Methods: Bone healing was studied in a murine closed femur fracture model using radiological (x-ray), biomechanical (non-destructive bending test), histomorphometric and protein biochemical analysis at 2 and 5 weeks after fracture. Twenty-four mice received 100 mg/kg body weight pantoprazole i.p. daily. Controls (n=24) received equivalent amounts of vehicle. All data are given as means±SEM. After proving the assumption for normal distribution (Kolmogorov-Smirnov test) and equal variance (F-test), comparison between the two experimental groups was performed by Student´s t-test.

Results and Conclusions: Two weeks after fracture, biomechanical analysis could not show significant differences between the two groups. After 5 weeks, however, the bending stiffness in pantoprazole-treated animals was significantly lower compared to controls (55.7±4.9 N/mm vs. 85.7±10.1 N/mm). Tissue distribution analysis further revealed that after pantoprazole treatment the amount of bony tissue within the callus was slightly lower, while the amount of cartilaginous tissue was still elevated. Western blot analysis showed a reduced expression of the bone formation markers bone morphogenetic protein-4 (BMP-4), collagen I and cysteine-rich protein (CYR61). In addition, reduced cell proliferation was indicated by a significantly reduced expression of proliferating cell nuclear antigen (PCNA) after pantoprazole treatment. Of interest, this reduced expression of bone formation markers was associated with a significantly diminished expression of receptor activator of nuclear factor-κ B ligand (RANKL).

Pantoprazole reduces RANKL expression, most probably by reducing the acidic milieu, which attenuates the activity of osteoclasts.

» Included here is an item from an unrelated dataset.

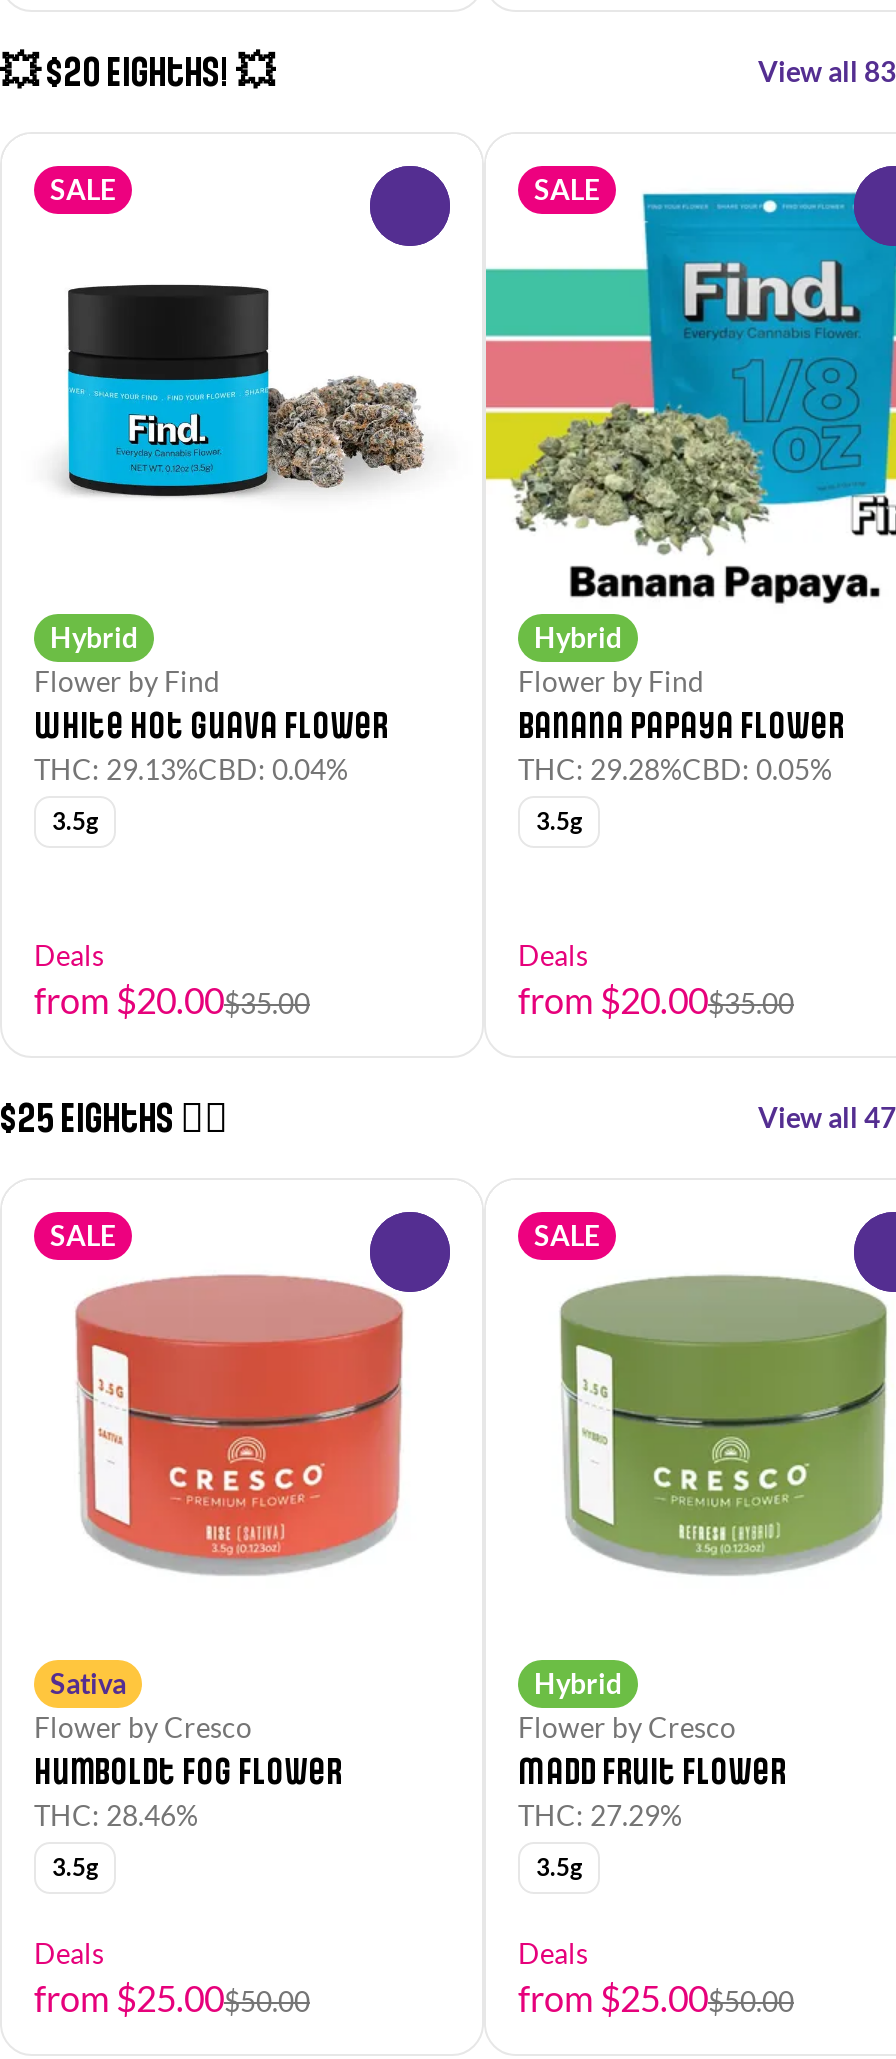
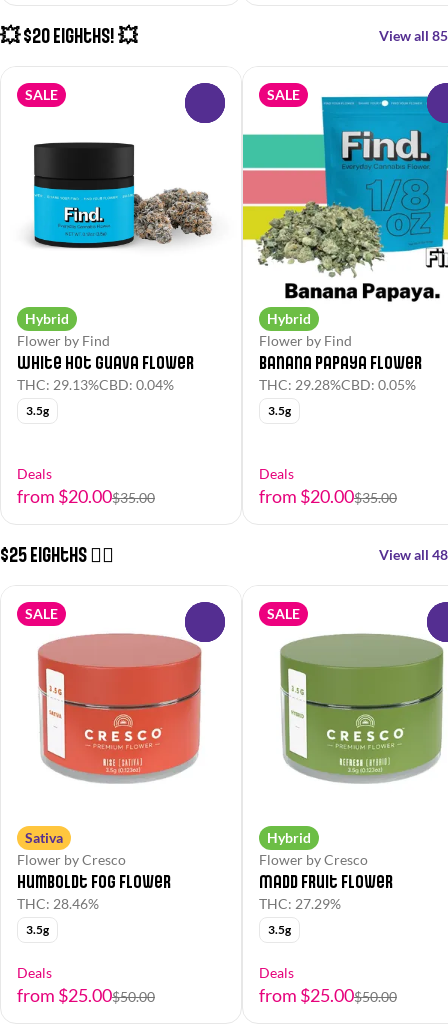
- View all 83
+ View all 85

- View all 47
+ View all 48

Because RANKL is required during bone remodeling, the reduction of RANKL by pantoprazole results in a delay of the remodeling process during fracture healing. Whether the reduction of the bone formation markers BMP-4, collagen I and CYR61 is a compensatory consequence of the pantoprazole-induced reduction of RANKL or whether pantoprazole acts directly on bone formation marker expression remains to be determined in future studies.